Alejandro Amenábar: “In the street they have called me a fag and a communist”



In times of polarization and extremism, Alejandro Amenábar comes to television with a friendly story, ‘La Fortuna’ (Movistar +), his first series, an epic tale of adventure and contemporary struggle between pirates and officials who love the national heritage who defend that opposites can be found.

Amenábar (Santiago de Chile, 1972) presents this story that is inspired by the comic ‘The treasure of the Black Swan’ (which in turn is inspired by the “Odyssey case”) and which comes after his previous work, the movie ‘As long as the war lasts’, will raise more than one blister in a country where culture is still seen through the glasses of political ideologies.

In a talk with Efe, the winner of nine Goya awards and an Oscar talks about the denial of culture and the attack on filmmakers, who has lived in his own skin because of his opinions and, even, because of his sexual condition.

Question: What did you find in this comic to bring it to the screen?

Answer: I have known Paco Roca for several years, I admire him a lot and I really wanted to adapt something of his. As soon as I read the comic I felt that it had all the ingredients. On the one hand he had that world of Paco Roca based on the everyday, with a bit of humor, and that claim to adventure. This that I already wanted to do before the pandemic, when it broke out, became almost a reason for being. An evocation of adventure and the desire to have a good time.

In the presentation of the series at the San Sebastian Festival, he said that in “La Fortuna” you can see a patriotic sense “in a good way.” How is patriotism bad?

The idea of ​​homeland per se and the defense of what is ours in separation from that of others, the exaltation, all that I do not share too much. Perhaps because on the one hand I have a distinctly Basque surname, Amenábar, from Azpeitia, I was born in Santiago de Chile and raised in Madrid. So I am quite mixed on all sides. Sometimes we have conflict with our identity, with ourselves. And this story in which some officials make a correct decision such as defending heritage understood as culture and in which everything goes well for me is a defense, in a good sense, of the patriotic.

Do you also think that, as the Minister of Culture says in the series, “culture is our oil”?

Yes, and in the specific case of this series I think that Álvaro Mel (the protagonist) is our oil because few or practically no actor occurs to me who so young would have marked such an interesting character arc, defending it in English, Spanish and even in Korean. Therefore it is true that culture defines us and I do share that phrase of the minister.

And why is it still so maligned in Spain?

Well, because I believe, and this is a pilgrim thesis that I have had to develop as a result of this project, that for example when talking about the achievements of sport, other issues do not come into consideration. It is up to the people of culture to comment on, and even question, the society in which we live and that sometimes comes into direct confrontation with the ideas of others and sometimes culture, or certain works, are seen in the eye of the hurricane. I lived it a bit with “While the war lasts”, which I expressed myself as a citizen and suddenly you found that things were being commented that had nothing to do with the art of the work but with the different political implications.

Sometimes the most patriotic ones are still the ones who revile Spanish cinema, culture?

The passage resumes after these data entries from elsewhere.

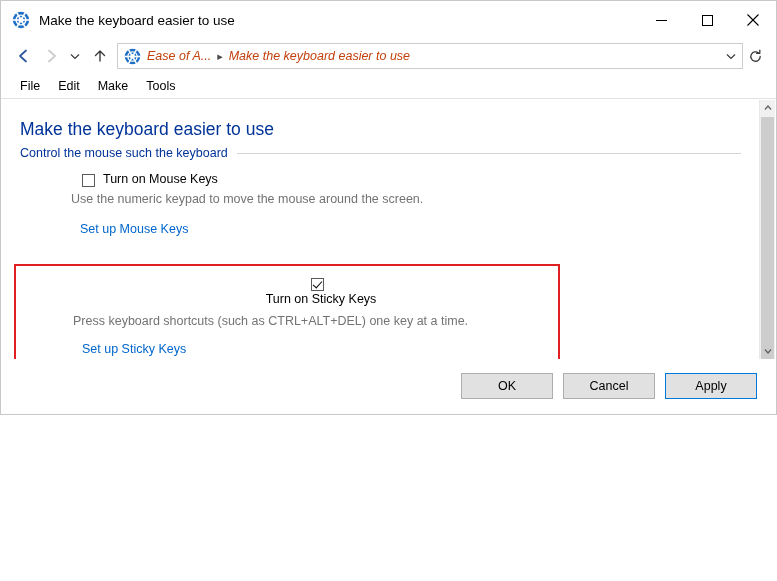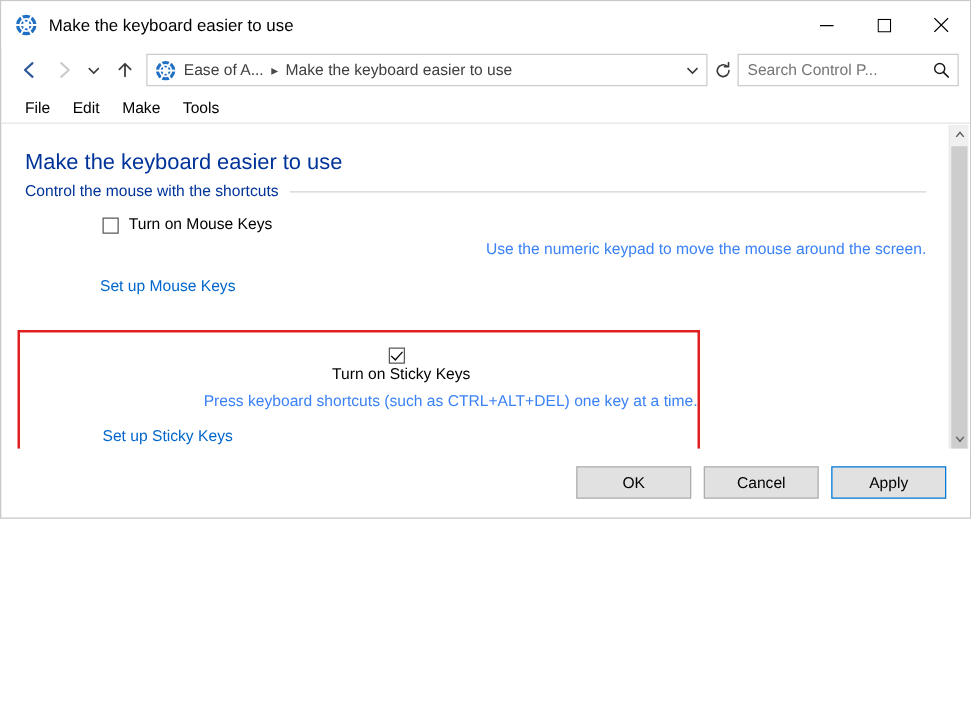--- a/index.html
+++ b/index.html
@@ -100,23 +100,24 @@
     min-width: 0;
   }
   .crumb-icon {
     width: 17px;
     height: 17px;
     margin: 0 5px 0 6px;
     flex: 0 0 auto;
   }
   .crumb {
     font-size: 12.5px;
-    color: #404040;
+    color: #c2410c;
     white-space: nowrap;
     padding: 0 1px;
+    font-style: italic;
   }
   .crumb-sep {
     color: #4a4a4a;
     font-size: 11px;
     padding: 0 5px;
     flex: 0 0 auto;
   }
   .crumb-spacer { flex: 1 1 auto; }
   .crumb-drop {
     width: 22px;
@@ -251,24 +252,23 @@
     transform: rotate(42deg);
   }
   .check-label {
     font-size: 12.5px;
     color: #000000;
     line-height: 16px;
   }
   .desc {
     margin-left: 51px;
     font-size: 12.5px;
-    color: #3b82f6;
+    color: #737373;
     margin-bottom: 14px;
     line-height: 17px;
-    text-align: right;
   }
   .link {
     margin-left: 60px;
     font-size: 12.5px;
     color: #0066cc;
     text-decoration: none;
     display: inline-block;
     margin-bottom: 6px;
   }
 
@@ -428,46 +428,37 @@
       </span>
     </div>
 
     <div class="refresh-btn">
       <svg width="15" height="15" viewBox="0 0 16 16">
         <path d="M13 8 A5 5 0 1 1 11.2 4.2" fill="none" stroke="#3a3a3a" stroke-width="1.4" stroke-linecap="round"></path>
         <path d="M12.6 1.2 L12.6 4.6 L9.2 4.6" fill="none" stroke="#3a3a3a" stroke-width="1.4" stroke-linecap="round" stroke-linejoin="round"></path>
       </svg>
     </div>
 
-    <div class="searchbox">
-      <input type="text" placeholder="Search Control P..." style="">
-      <span class="search-icon-wrap">
-        <svg width="14" height="14" viewBox="0 0 16 16">
-          <circle cx="6.6" cy="6.6" r="4.6" fill="none" stroke="#1a1a1a" stroke-width="1.3"></circle>
-          <path d="M10.1 10.1 L14.4 14.4" stroke="#1a1a1a" stroke-width="1.6" stroke-linecap="round"></path>
-        </svg>
-      </span>
-    </div>
   </div>
 
   <div class="menubar">
     <div class="menu-item">File</div>
     <div class="menu-item">Edit</div>
     <div class="menu-item">Make</div>
     <div class="menu-item">Tools</div>
   </div>
 
   <div class="content-area">
     <div class="content-inner">
 
       <div class="page-title">Make the keyboard easier to use</div>
 
       <div class="section">
         <div class="section-head">
-          <span>Control the mouse with the shortcuts</span>
+          <span>Control the mouse such the keyboard</span>
           <span class="rule"></span>
         </div>
         <div class="check-row">
           <span class="cbox"></span>
           <span class="check-label">Turn on Mouse Keys</span>
         </div>
         <div class="desc">Use the numeric keypad to move the mouse around the screen.</div>
         <a class="link" href="#">Set up Mouse Keys</a>
       </div>
 

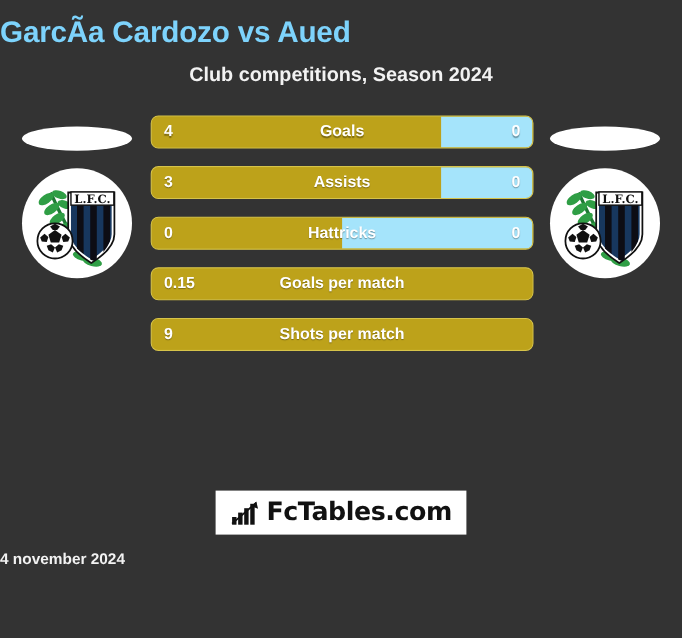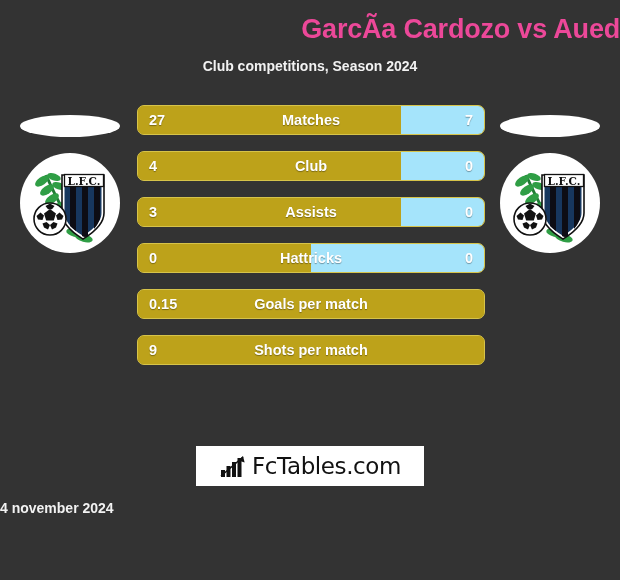--- a/index.html
+++ b/index.html
@@ -10,33 +10,33 @@
     width: 620px;
     height: 580px;
     background: #333333;
     font-family: "Liberation Sans", sans-serif;
     overflow: hidden;
     position: relative;
   }
 
   
   .title {
-    text-align: right;
-    color: #ec4899;
+    text-align: left;
+    color: #7dd3fc;
     font-size: 27px;
     font-weight: bold;
     letter-spacing: -0.2px;
     padding-top: 14px;
     line-height: 1.15;
     white-space: nowrap;
   }
   .subtitle {
     text-align: center;
     color: #f2f2f2;
-    font-size: 14px;
+    font-size: 18px;
     font-weight: bold;
     margin-top: 13px;
   }
 
   
   .compare {
     position: absolute;
     left: 0;
     top: 105px;
     width: 620px;
@@ -133,21 +133,21 @@
     width: 228px;
     height: 40px;
     background: #ffffff;
     display: flex;
     align-items: center;
     justify-content: center;
     gap: 7px;
   }
   .logo-text {
     font-size: 23px;
-    font-weight: normal;
+    font-weight: bold;
     color: #111111;
     letter-spacing: -0.4px;
     font-family: "DejaVu Sans", sans-serif;
   }
   .date {
     position: absolute;
     left: 0;
     top: 500px;
     width: 620px;
     color: #f2f2f2;
@@ -246,29 +246,22 @@
           <polygon points="36,74.5 37.5,70.5 33.5,69 30,72 32,76.5"></polygon>
         </g>
       </g>
     </svg>
   </div>
 
   <div class="rows">
       <div class="row">
         <div class="fill-home" style="width: 76%;"></div>
         <div class="fill-away" style="width: 24%;"></div>
-        <div class="val home">27</div>
-        <div class="label">Matches</div>
-        <div class="val away">7</div>
-      </div>
-      <div class="row">
-        <div class="fill-home" style="width: 76%;"></div>
-        <div class="fill-away" style="width: 24%;"></div>
         <div class="val home">4</div>
-        <div class="label">Club</div>
+        <div class="label">Goals</div>
         <div class="val away">0</div>
       </div>
       <div class="row">
         <div class="fill-home" style="width: 76%;"></div>
         <div class="fill-away" style="width: 24%;"></div>
         <div class="val home">3</div>
         <div class="label">Assists</div>
         <div class="val away">0</div>
       </div>
       <div class="row">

That evidently still exists. I have recently gone out on the street, now that there is talk that homophobia is only in the mind of the left, I have gone out and they have called me a fag and a communist. Throwing stones at ourselves is a national sport. But, on the one hand, you have to live with that and, on the other, thanks to the universalization of the media, there is the possibility of reaching more borders and it has been shown that national products can be very successful in other countries.

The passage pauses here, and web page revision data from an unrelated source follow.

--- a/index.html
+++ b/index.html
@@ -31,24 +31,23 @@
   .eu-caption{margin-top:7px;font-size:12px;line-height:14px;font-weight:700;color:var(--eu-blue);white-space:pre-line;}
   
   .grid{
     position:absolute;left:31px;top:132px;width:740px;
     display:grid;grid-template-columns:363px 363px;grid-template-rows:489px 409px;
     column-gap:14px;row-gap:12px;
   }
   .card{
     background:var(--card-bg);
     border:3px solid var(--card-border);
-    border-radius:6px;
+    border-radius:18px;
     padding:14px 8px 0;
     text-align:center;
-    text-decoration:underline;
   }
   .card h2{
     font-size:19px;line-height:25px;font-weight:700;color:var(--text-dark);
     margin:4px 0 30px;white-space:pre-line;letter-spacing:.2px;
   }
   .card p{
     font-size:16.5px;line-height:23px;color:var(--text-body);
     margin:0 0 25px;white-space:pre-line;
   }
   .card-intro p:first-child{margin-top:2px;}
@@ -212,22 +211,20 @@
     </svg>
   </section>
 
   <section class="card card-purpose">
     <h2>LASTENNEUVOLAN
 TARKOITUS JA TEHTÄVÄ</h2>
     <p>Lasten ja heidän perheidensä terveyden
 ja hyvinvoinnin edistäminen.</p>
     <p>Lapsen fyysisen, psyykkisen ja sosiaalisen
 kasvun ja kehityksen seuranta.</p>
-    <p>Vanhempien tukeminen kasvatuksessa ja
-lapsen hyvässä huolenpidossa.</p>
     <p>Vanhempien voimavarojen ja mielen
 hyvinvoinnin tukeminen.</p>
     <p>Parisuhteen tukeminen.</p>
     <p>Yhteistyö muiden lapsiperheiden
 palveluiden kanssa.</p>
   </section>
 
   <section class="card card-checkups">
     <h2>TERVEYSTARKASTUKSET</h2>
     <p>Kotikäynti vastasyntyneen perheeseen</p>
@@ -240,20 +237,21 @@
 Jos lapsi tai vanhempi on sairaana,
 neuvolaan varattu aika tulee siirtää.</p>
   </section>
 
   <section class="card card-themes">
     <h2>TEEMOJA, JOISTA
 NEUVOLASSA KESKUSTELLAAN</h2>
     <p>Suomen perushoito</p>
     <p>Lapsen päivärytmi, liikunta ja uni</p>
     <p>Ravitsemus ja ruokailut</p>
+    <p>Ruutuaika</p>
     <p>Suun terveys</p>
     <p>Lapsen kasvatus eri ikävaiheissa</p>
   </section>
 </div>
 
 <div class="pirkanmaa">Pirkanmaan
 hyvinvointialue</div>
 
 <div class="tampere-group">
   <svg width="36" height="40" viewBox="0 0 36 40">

What values ​​would you say “La Fortuna” stands out?

He speaks of values ​​that in principle may seem very romantic such as justice, honesty, humility, which I claim as something possible and feasible for our society. That is why I say that the series appeals to the best that is in us.

In the series it is also seen, with the relationship of Lucía (Ana Polvorosa) and Álex (Álvaro Mel), that opposite poles can be found, even in Spain …

I bet on coexistence and I bet on the mixture of ideas. Two characters with different political ideas who fall in love is something that we have all experienced and that we can see even in the world of politics, so in front of politicians who spend the day throwing stones at the one in front, I think it is good that since some sectors of society demand coexistence.